## WORK TO COMPLETE
Reproduce, exactly, the lines of the material below from the line containing "- ShopiBot •" through the line containing "VERCEL_API_BASE = 'https://dvg-chatkit.vercel.app';", with both end lines included and nothing else.
RECORDED DATA: Begin
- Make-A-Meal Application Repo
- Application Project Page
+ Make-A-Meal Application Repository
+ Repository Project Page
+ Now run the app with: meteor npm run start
RECORDED DATA: End
RECORDED DATA: Begin
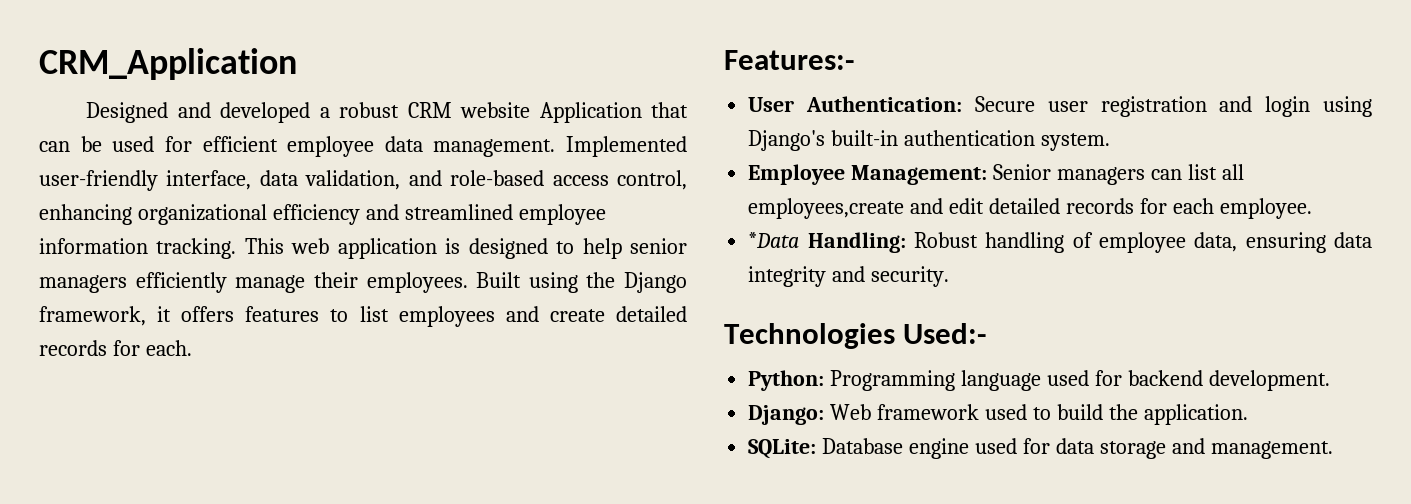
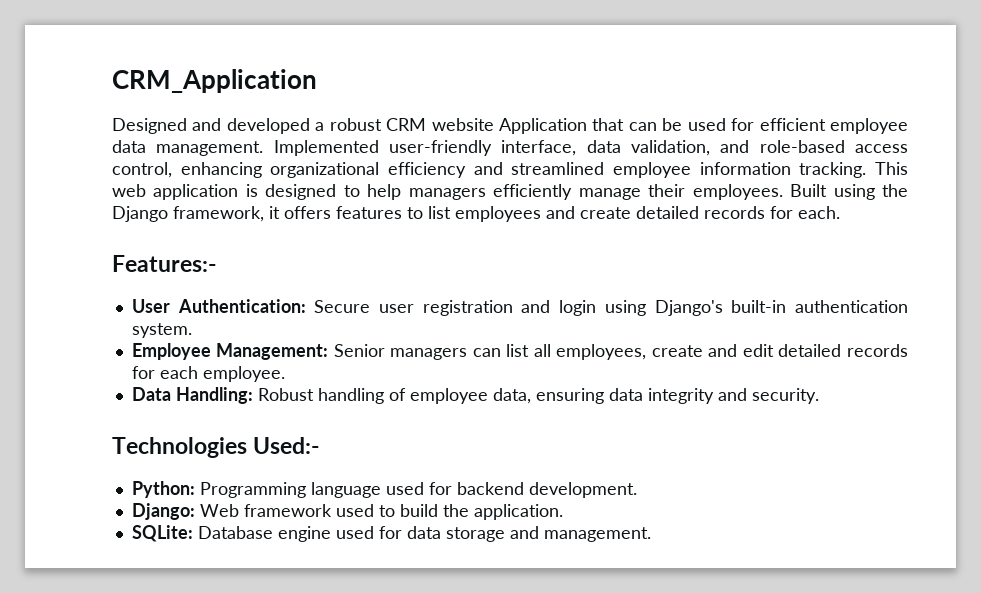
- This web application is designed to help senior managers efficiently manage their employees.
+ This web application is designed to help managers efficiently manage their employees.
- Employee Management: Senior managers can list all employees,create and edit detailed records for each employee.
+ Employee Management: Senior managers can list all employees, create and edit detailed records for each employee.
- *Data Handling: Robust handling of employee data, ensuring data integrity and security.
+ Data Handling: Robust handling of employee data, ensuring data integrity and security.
RECORDED DATA: End
RECORDED DATA: Begin
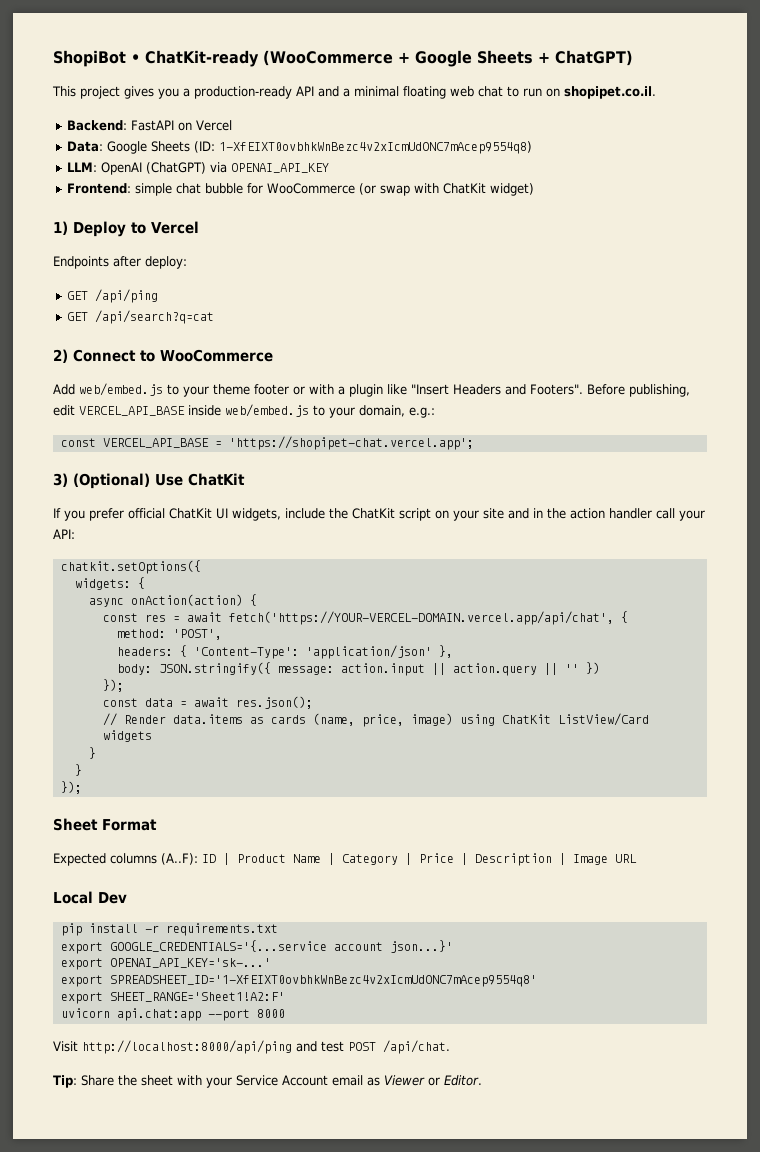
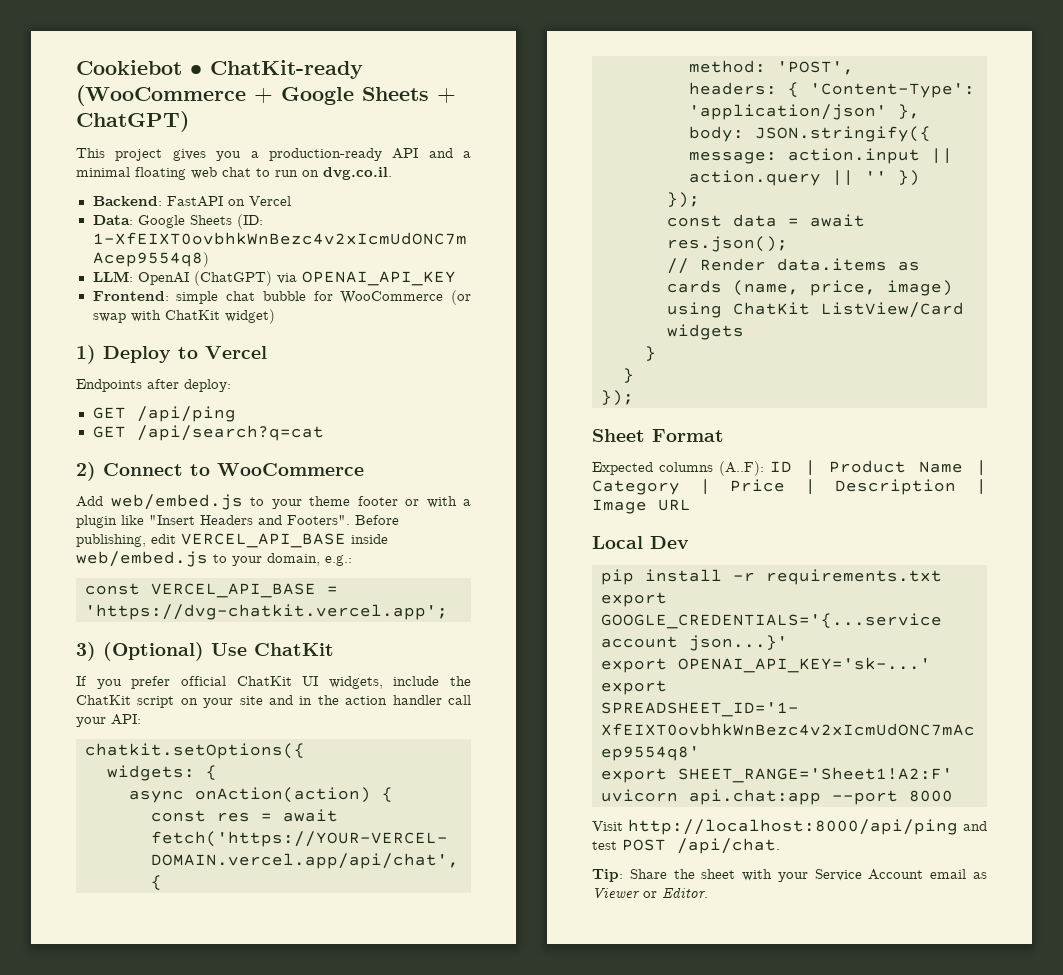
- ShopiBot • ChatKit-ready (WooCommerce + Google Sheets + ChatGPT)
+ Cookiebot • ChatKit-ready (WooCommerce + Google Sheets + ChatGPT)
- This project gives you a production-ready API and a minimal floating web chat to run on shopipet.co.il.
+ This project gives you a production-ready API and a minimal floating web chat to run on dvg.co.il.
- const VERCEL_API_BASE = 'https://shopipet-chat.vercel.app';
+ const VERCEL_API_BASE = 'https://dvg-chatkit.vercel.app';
RECORDED DATA: End
## SOLUTION TO THIS EXERCISE
- ShopiBot • ChatKit-ready (WooCommerce + Google Sheets + ChatGPT)
+ Cookiebot • ChatKit-ready (WooCommerce + Google Sheets + ChatGPT)
- This project gives you a production-ready API and a minimal floating web chat to run on shopipet.co.il.
+ This project gives you a production-ready API and a minimal floating web chat to run on dvg.co.il.
- const VERCEL_API_BASE = 'https://shopipet-chat.vercel.app';
+ const VERCEL_API_BASE = 'https://dvg-chatkit.vercel.app';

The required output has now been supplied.